Dördüncüsü: Yazının kullanılışı sadece yönetimin ve egemenliğin gerekleri ötesine gitmiş ve üstünlük-psikolojisinin ifadecisi olarak kullanılır: Piramitler ve yöneticilerin isimlerini ve başarılarını anlatan yazıt biçimleri insanlığın veya medeniyetin ihtişamını değil, hunhar bir insan kullanımı ve sömürüsünü ifade ederler. Piramitlerin her taşı insan emeğinin, terinin ve canının ne denli amaçlarla ve ne denli ucuza kullanıldığını öyküler. New York'ta yükselen gökdelenler de...
Bilgiyi veya enformasyonu mekaniksel süreçten geçirme (örneğin hesabı akıldan yapma yerine aletle yapma) ihtiyacı ticarette ve yönetimde, niceliksel çoğunluk ve farklılaşmayla belirdi. Enformasyonun çokluğu ve kısa zamanda süreçten geçirilmesi gereği önce sayım ve hesap makinelerini, ardından bilgisayarların gelişmesiyle sonuçlandı. Amerikan istatistikçisi H. Hallerith ilk sayım makinesini yaptı ve 1890 nüfus sayımında kullanıldı. Hollerith Tabulating Machines Corporation 1896'dan sonra kullanılmaya başlandı. Bu 1924'de IBM oldu. IBM öncelikle küçük iş çevresi ve benim gibi evde bilgisayar kullananların ihtiyaçlarıyla değil, büyük firmaların ve savaş endüstrilerinin ihtiyaçlarına cevap vermekle uğraşır. Küçük firmaların ve ev ekonomisinin bilgisayar kullanmasının yaygınlaşması IBM'i bu pazara da itti, fakat egemenlik kuramadı.

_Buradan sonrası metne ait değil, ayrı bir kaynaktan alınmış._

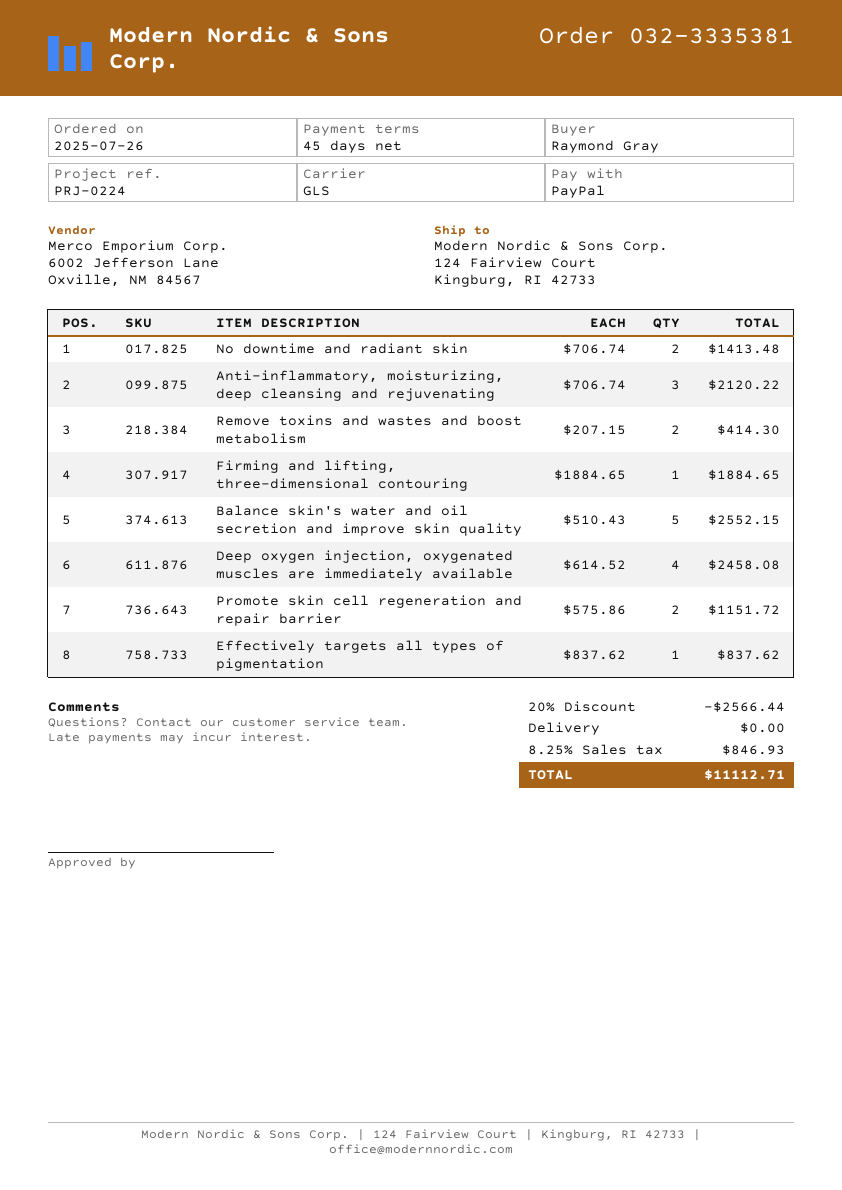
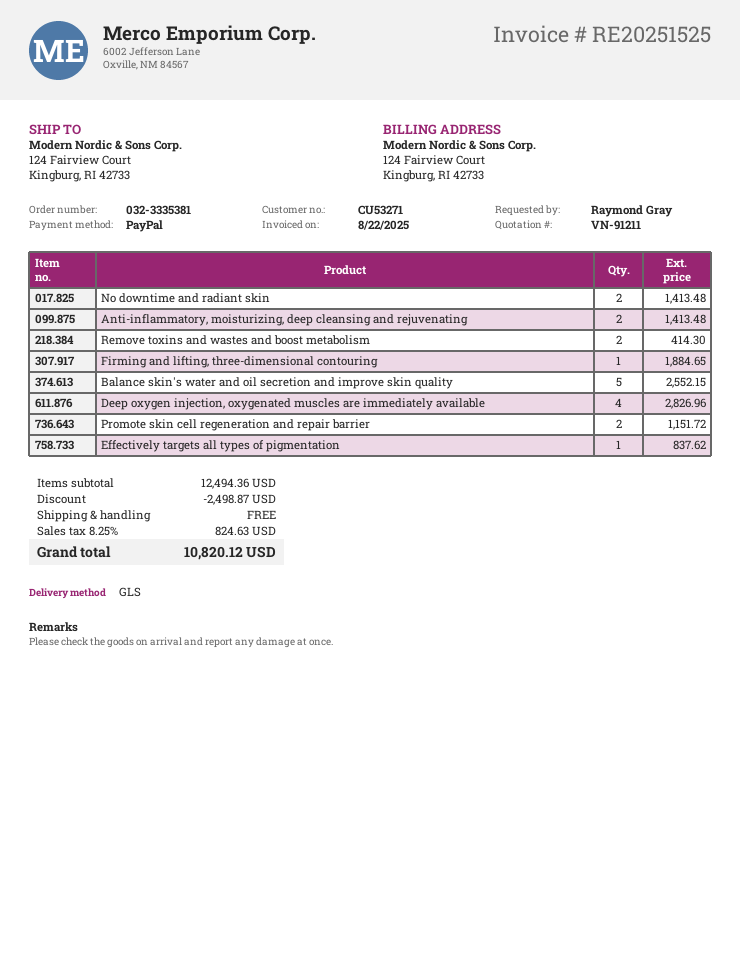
Anti-inflammatory, moisturizing, deep cleansing and rejuvenating: 3 for 2120.22 -> 2 for 1413.48
Deep oxygen injection, oxygenated muscles are immediately available: 4 for 2458.08 -> 4 for 2826.96
discount: 2566.44 -> 2498.87
tax: 8.25% = 846.93 -> 8.25% = 824.63
total: 11112.71 -> 10820.12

Araç insan kaynağının ve dolayısıyla zenginliğinin\mal varlığının ifadesidir. Toplumsal zenginlikler de toplum yapısına göre bölüşülmüştür. Bu bölüşümde de genellikle küçük bir azınlık büyük bir payı elinde tutarken, büyük bir çoğunluk küçük bir parça üzerinde rekabete sokulur. Bu küçük parça da sadece yasamın temel gereksinmeleri sınırından öte çok az gider.